Als Erstes sagten sie, unsere Ausführungen zur Kulturpolitik zeigten, dass Kultur in Hamburg immer mehr zur Unterhaltung der älteren Generation werde. Frau Senatorin, nehmen wir uns gemeinsam als Aufgabe vor, dass diese Zustandsbeschreibung der Jugendlichen in den nächsten Monaten verändert wird und Sie werden mich als großen Unterstützer haben.
Als Zweites nannten die Jugendlichen, dass Kultur zunehmend von finanziellen Mitteln der Einzelnen abhängig sei.
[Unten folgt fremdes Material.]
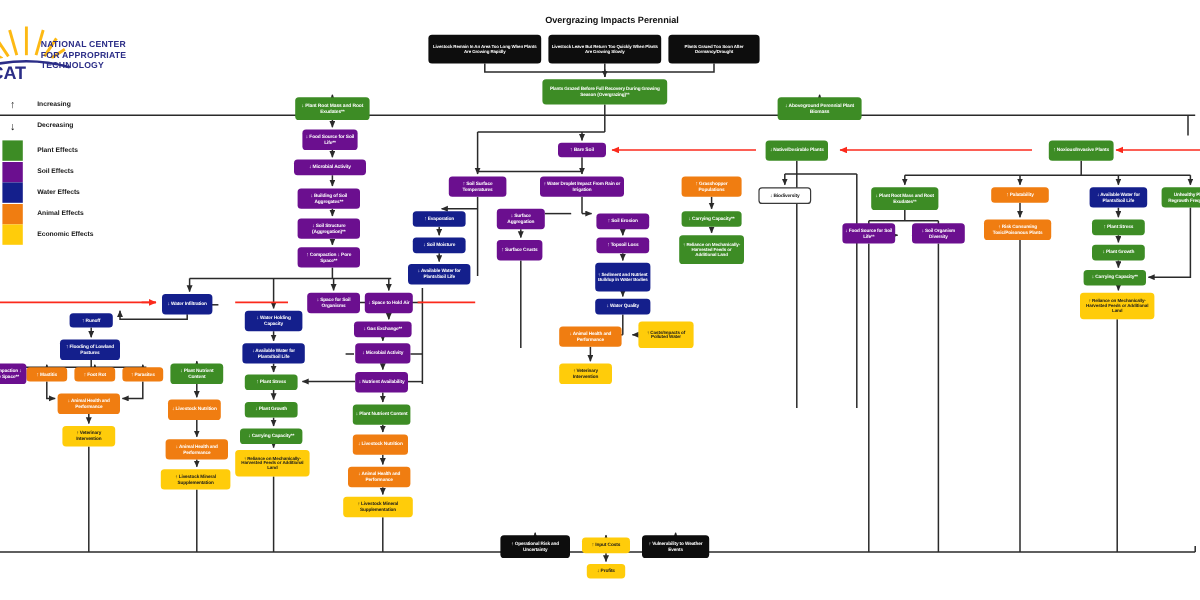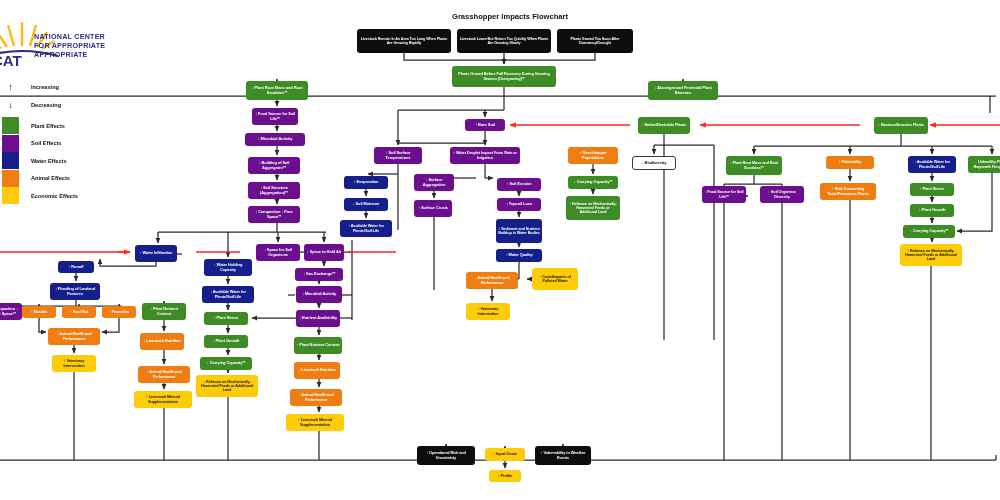--- a/index.html
+++ b/index.html
@@ -77,7 +77,7 @@
     <div>APPROPRIATE</div>
   </div>
 
-  <div class="title" style="left:420px; top:12px; width:180px; font-size:7.6px;">Grasshopper Impacts Flowchart</div>
+  <div class="title" style="left:420px; top:12px; width:180px; font-size:7.6px;">Overgrazing Impacts Perennial</div>
 
   <div id="legend">
       <div class="lg-row" style="left: 2px; top: 82px;">

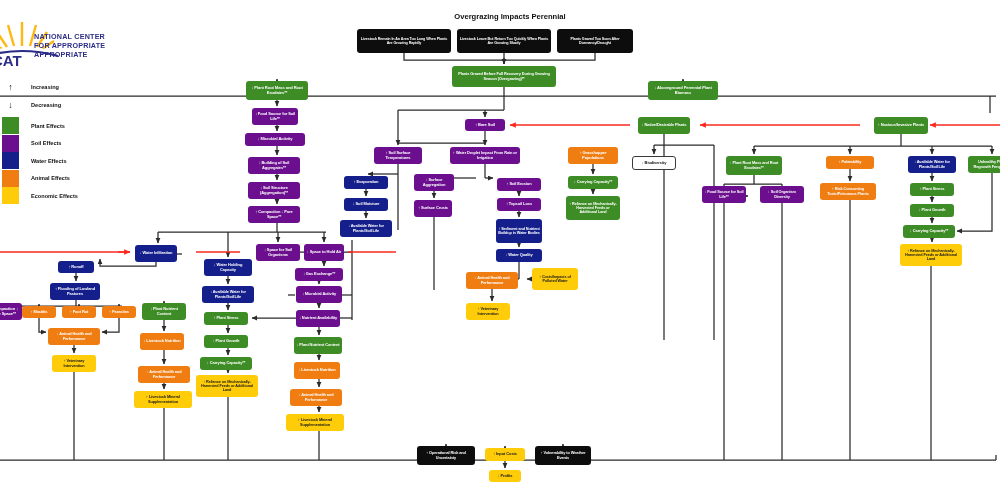--- a/index.html
+++ b/index.html
@@ -74,7 +74,7 @@
   <div class="logo-text" style="left:34px; top:33px; font-size:7.2px;">
     <div>NATIONAL CENTER</div>
     <div>FOR APPROPRIATE</div>
-    <div>APPROPRIATE</div>
+    <div>TECHNOLOGY</div>
   </div>
 
   <div class="title" style="left:420px; top:12px; width:180px; font-size:7.6px;">Overgrazing Impacts Perennial</div>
Das heißt, viele Menschen in dieser Stadt werden durch ihre mangelnden finanziellen Mittel von der Kultur ausgeschlossen. Kultur für alle ist keine Realität in dieser Stadt. Wir haben in weiten Bereichen eine Kultur für eine Elite. Dies ist der zweite wichtige Punkt, den wir verändern wollen. Wir sind sehr einverstanden mit diesen wichtigen Aussagen der Jugendlichen. Wir werden sie unterstützen und wir sehen es als unsere vornehmste Aufgabe an, in den nächsten Jahren in dieser Richtung etwas zu verändern. – Danke.